TASK DETAILS -
Your answer should be an exact copy of the lines from the one containing "ROMA TERMINI | Nr_Treno: 8852 -> 6477" through the last line of the records below, without any pictures.

Revision tracking records
---
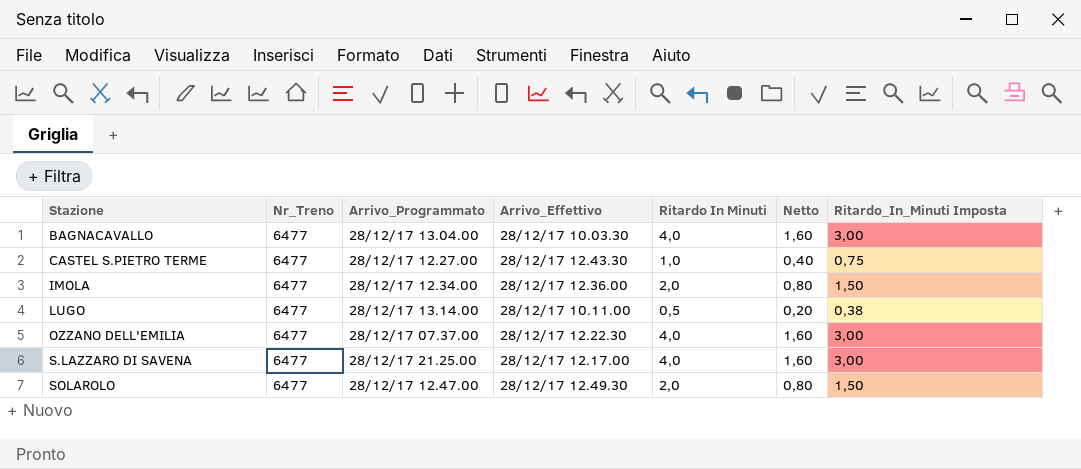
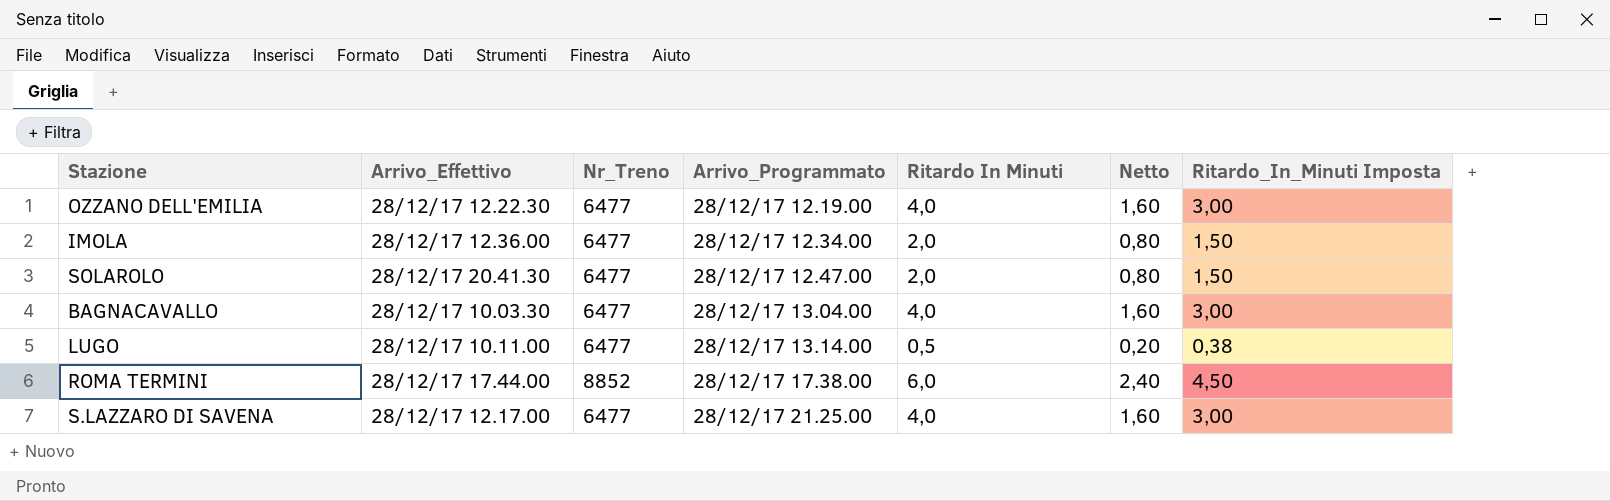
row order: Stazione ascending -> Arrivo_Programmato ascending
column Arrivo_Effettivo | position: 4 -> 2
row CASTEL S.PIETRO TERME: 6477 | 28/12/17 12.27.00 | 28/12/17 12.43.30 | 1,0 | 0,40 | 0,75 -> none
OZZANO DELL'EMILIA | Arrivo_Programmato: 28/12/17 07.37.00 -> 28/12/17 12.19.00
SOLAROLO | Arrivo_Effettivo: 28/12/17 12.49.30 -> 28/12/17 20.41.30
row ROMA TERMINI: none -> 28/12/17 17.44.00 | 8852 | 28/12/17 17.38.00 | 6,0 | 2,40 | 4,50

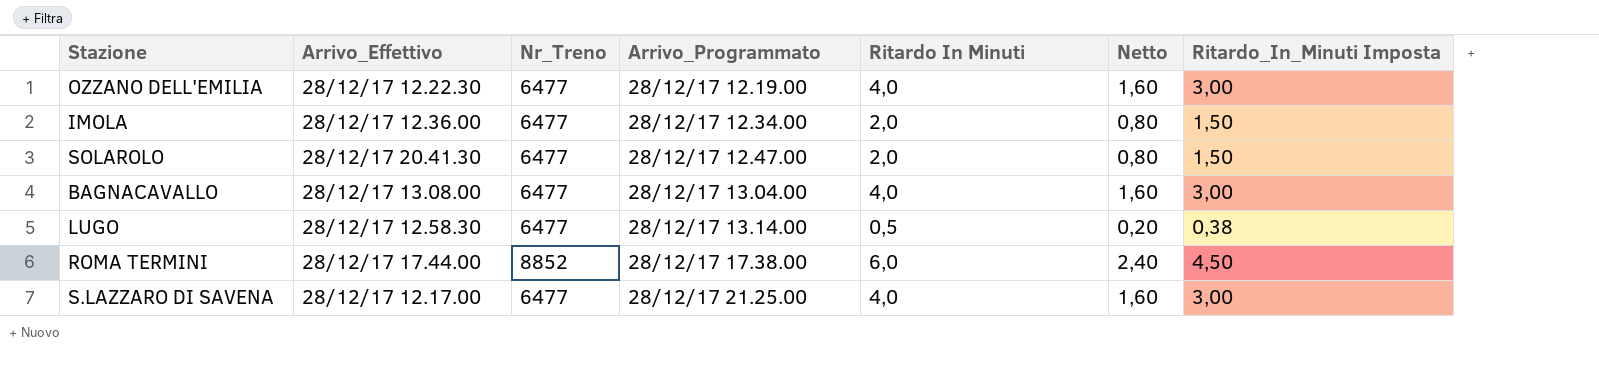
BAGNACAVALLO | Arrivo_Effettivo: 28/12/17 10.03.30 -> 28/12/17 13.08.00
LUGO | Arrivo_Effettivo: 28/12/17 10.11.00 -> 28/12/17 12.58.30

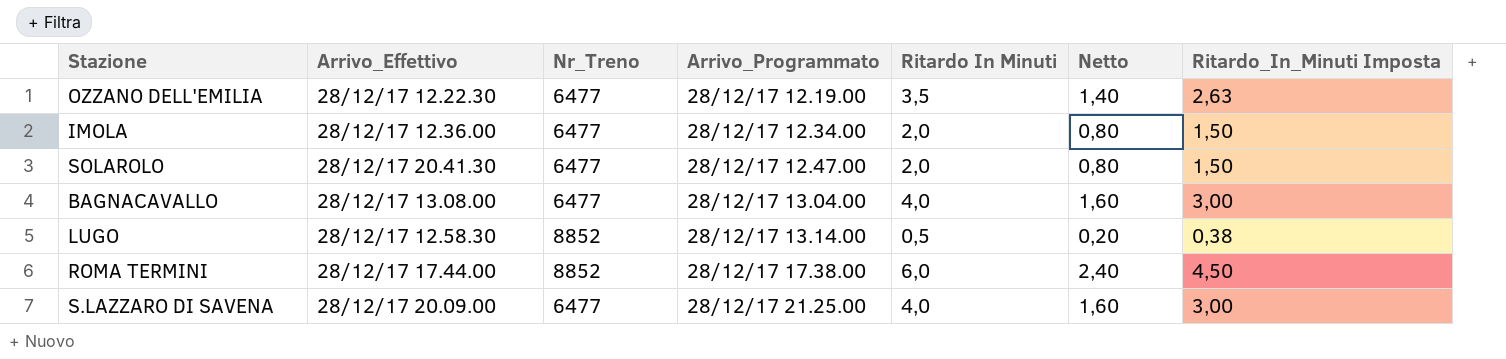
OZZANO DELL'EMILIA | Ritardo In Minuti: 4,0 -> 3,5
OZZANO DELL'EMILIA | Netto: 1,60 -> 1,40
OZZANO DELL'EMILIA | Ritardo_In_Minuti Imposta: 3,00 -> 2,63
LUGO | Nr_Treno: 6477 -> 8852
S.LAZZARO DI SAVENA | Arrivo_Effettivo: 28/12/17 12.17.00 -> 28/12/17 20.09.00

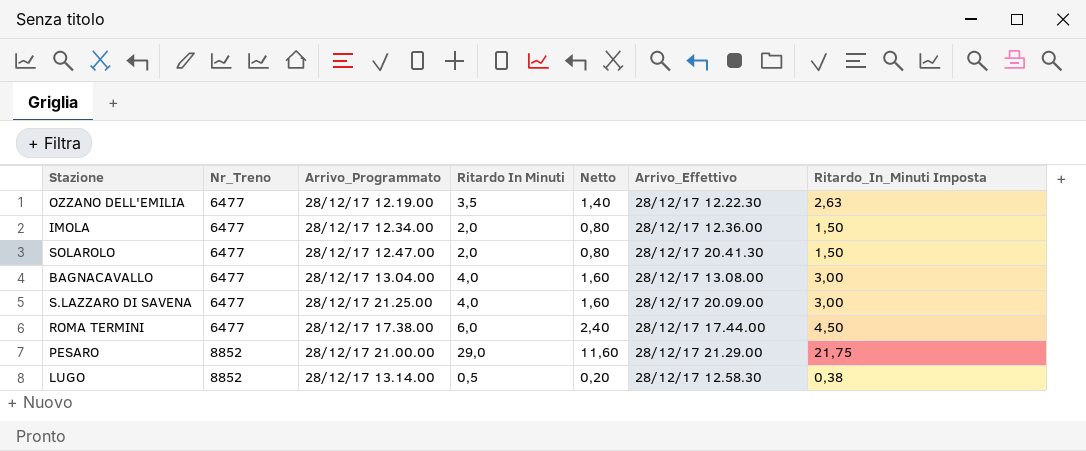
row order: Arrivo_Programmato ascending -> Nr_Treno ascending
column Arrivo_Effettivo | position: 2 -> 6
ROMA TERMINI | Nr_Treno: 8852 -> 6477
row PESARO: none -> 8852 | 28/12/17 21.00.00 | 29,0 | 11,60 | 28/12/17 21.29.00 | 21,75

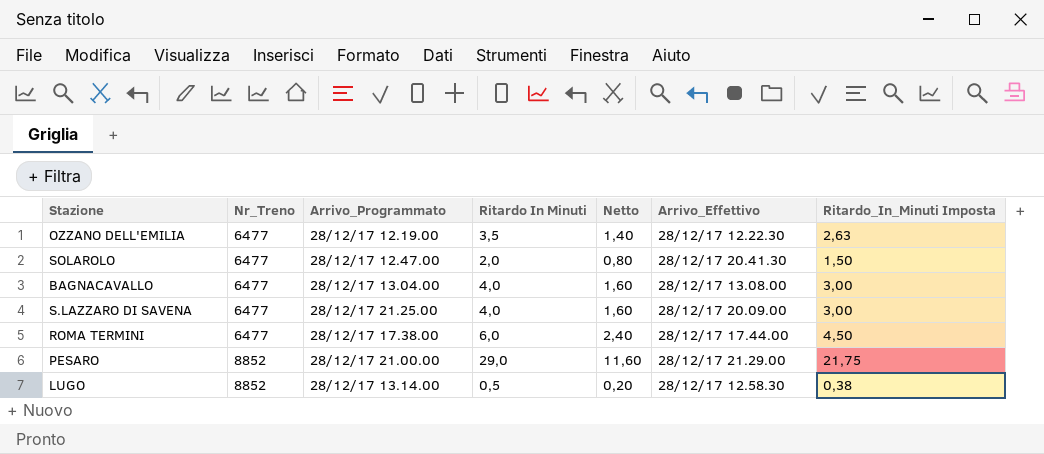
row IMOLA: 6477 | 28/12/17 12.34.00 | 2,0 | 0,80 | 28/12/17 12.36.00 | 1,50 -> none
---
WORKED SOLUTION -
ROMA TERMINI | Nr_Treno: 8852 -> 6477
row PESARO: none -> 8852 | 28/12/17 21.00.00 | 29,0 | 11,60 | 28/12/17 21.29.00 | 21,75

row IMOLA: 6477 | 28/12/17 12.34.00 | 2,0 | 0,80 | 28/12/17 12.36.00 | 1,50 -> none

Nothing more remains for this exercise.